Tuesday, June 12, 2012

State Representative from Adams County, Ohio - Josiah Lockhart 14th Legislative Session 1815-1816

What I find to be the most interesting pieces of business mentioned, are that they moved the state capital to Columbus, outlawed dueling, and in the process of setting up laws to restrict 'gaming' two types are mentioned. One, is shooting a gun across a city street. The other is exhibiting a puppet show for pay.

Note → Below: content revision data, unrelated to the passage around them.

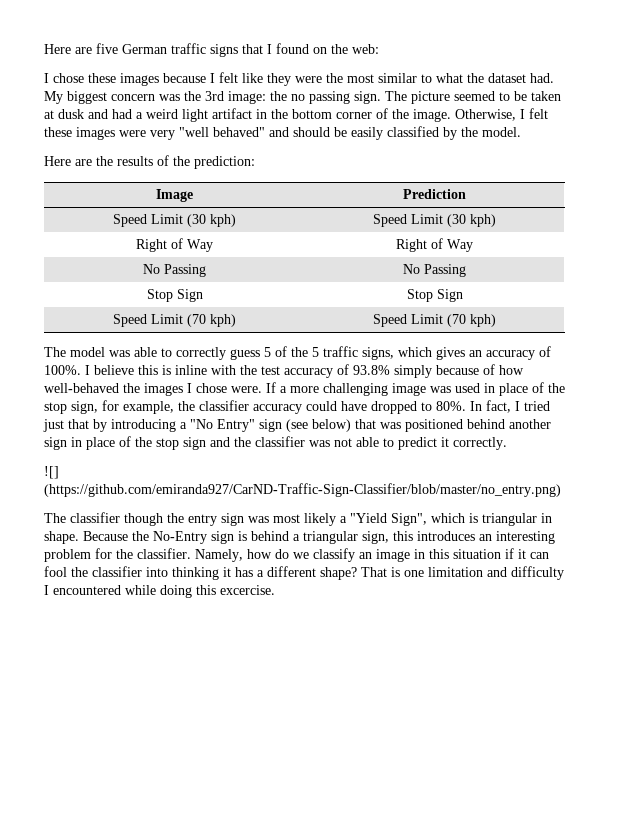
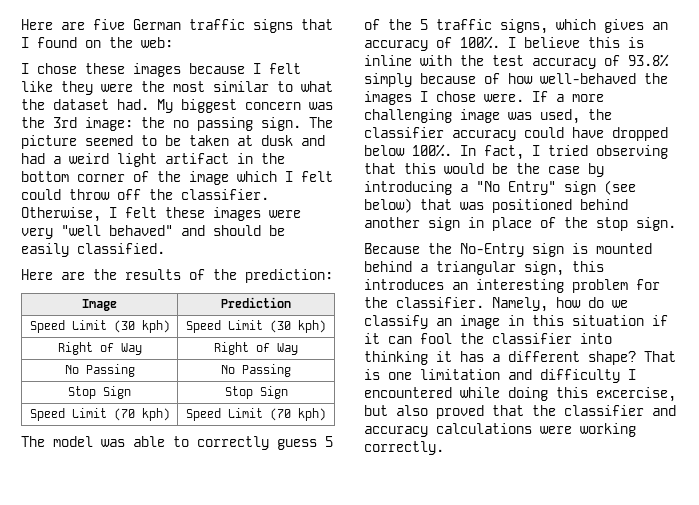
[413,109,451,122] image. -> [189,171,333,185] [21,189,269,200] image which I felt could throw off the classifier.
[387,126,521,140] classified by the model. -> [77,243,165,254] classified.
[455,382,565,396] [44,400,174,414] used in place of the stop sign, for example, -> [540,109,580,124] used,
[421,401,466,411] to 80%. -> [364,144,452,157] below 100%.
[43,419,89,432] just that -> [596,145,668,159] [364,163,580,174] observing that this would be the case
[183,436,507,450] [44,466,59,479] [44,483,561,497] [44,512,552,526] [44,531,79,544] sign and the classifier was not able to predict it correctly. // ![] (https://github.com/emiranda927/CarND-Traffic-Sign-Classifier/blob/master/no_entry.png) // The classifier though the entry sign was most likely a "Yield Sign", which is triangular in shape. -> [636,217,676,231] sign. //
(247, 536) none -> [596,243,652,254] mounted
[220,585,275,595] excercise. -> [596,387,676,402] [364,405,676,419] [364,423,636,437] [364,441,444,455] excercise, but also proved that the classifier and accuracy calculations were working correctly.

from the book Ohio statesmen and annals of progress: from the year 1788 to the year 1900 ... By William Alexander Taylor, Aubrey Clarence Taylor

Oh, yes, Josiah Lockhart is my 4th Great-Grandfather. And I notice among the men he served with at least one he would have already known from his service in the War of 1812 - Duncan MacArthur, who was the General commanding the Regiment he served in.

Sidenote: I got to thinking about WHY you would outlaw puppet shows and realized, well, not all puppet shows are put on by your local library or Mr. Rogers. Puppet shows could have had rather vulgar humor and so they may have felt that this contributed to tearing down the moral fabric of society - profanity, crude jokes, and obscene acts, albeit by puppets but encouraged by the crowd, and the crowd encouraged by the show. Just in case anyone else was as innocent about that as I was at first glance!


  1. Very interesting! I am the finance officer for a school system, and since I am a notary public I swear in the board members at the beginning of their terms. The statement includes, 'and I do solemnly swear that I have not fought a duel with deadly weapons, nor do I intend to fight a duel with deadly weapons' - rather archaic but still in the system in Kentucky!

  2. That's actually very interesting. And that they still have the same thing in the swearing in oath. I wonder if it took longer for some parts of the country to get this new approach to be widely followed, in other words, once the laws were passed, how long before most people actually followed them?